▶ WHAT YOU SHOULD DO:
Once the images are set aside, write out the rest of the records exactly.

▶ GIVEN RECORDS:
============

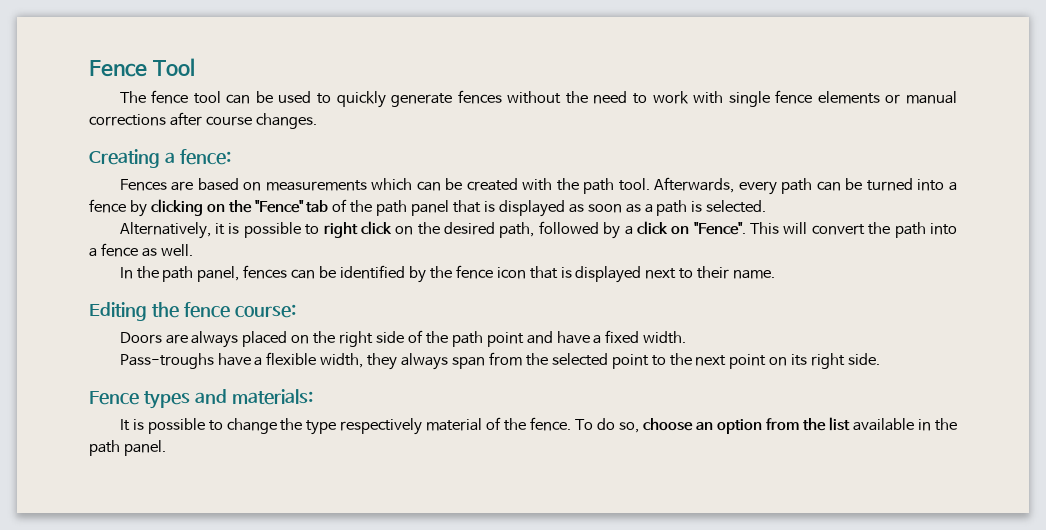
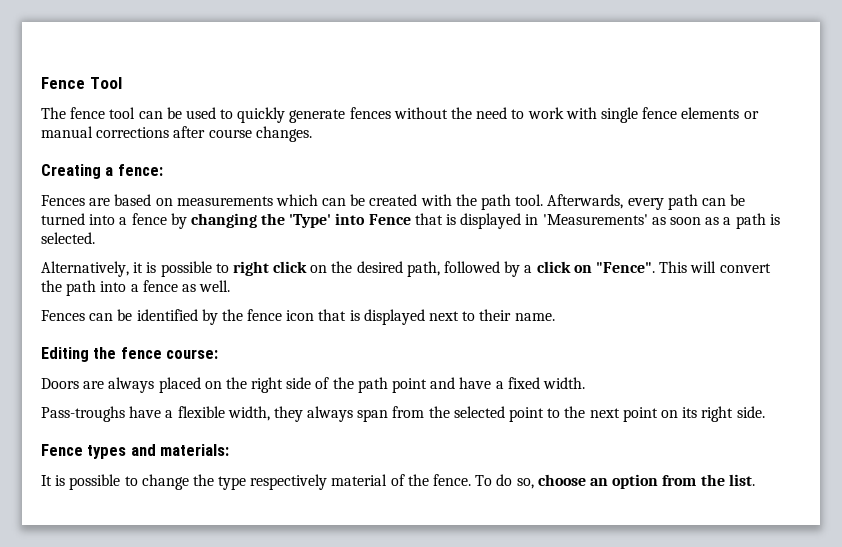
- Afterwards, every path can be turned into a fence by clicking on the "Fence" tab of the path panel that is displayed as soon as a path is selected.
+ Afterwards, every path can be turned into a fence by changing the 'Type' into Fence that is displayed in 'Measurements' as soon as a path is selected.
- In the path panel, fences can be identified by the fence icon that is displayed next to their name.
+ Fences can be identified by the fence icon that is displayed next to their name.
- To do so, choose an option from the list available in the path panel.
+ To do so, choose an option from the list.

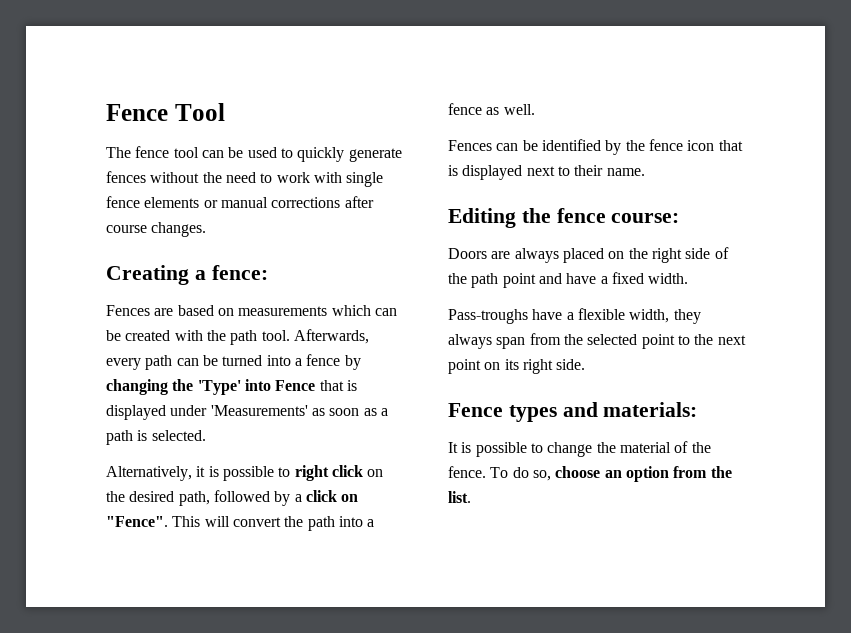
- Afterwards, every path can be turned into a fence by changing the 'Type' into Fence that is displayed in 'Measurements' as soon as a path is selected.
+ Afterwards, every path can be turned into a fence by changing the 'Type' into Fence that is displayed under 'Measurements' as soon as a path is selected.
- It is possible to change the type respectively material of the fence.
+ It is possible to change the material of the fence.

============

▶ TASK SOLUTION:
- Afterwards, every path can be turned into a fence by clicking on the "Fence" tab of the path panel that is displayed as soon as a path is selected.
+ Afterwards, every path can be turned into a fence by changing the 'Type' into Fence that is displayed in 'Measurements' as soon as a path is selected.
- In the path panel, fences can be identified by the fence icon that is displayed next to their name.
+ Fences can be identified by the fence icon that is displayed next to their name.
- To do so, choose an option from the list available in the path panel.
+ To do so, choose an option from the list.

- Afterwards, every path can be turned into a fence by changing the 'Type' into Fence that is displayed in 'Measurements' as soon as a path is selected.
+ Afterwards, every path can be turned into a fence by changing the 'Type' into Fence that is displayed under 'Measurements' as soon as a path is selected.
- It is possible to change the type respectively material of the fence.
+ It is possible to change the material of the fence.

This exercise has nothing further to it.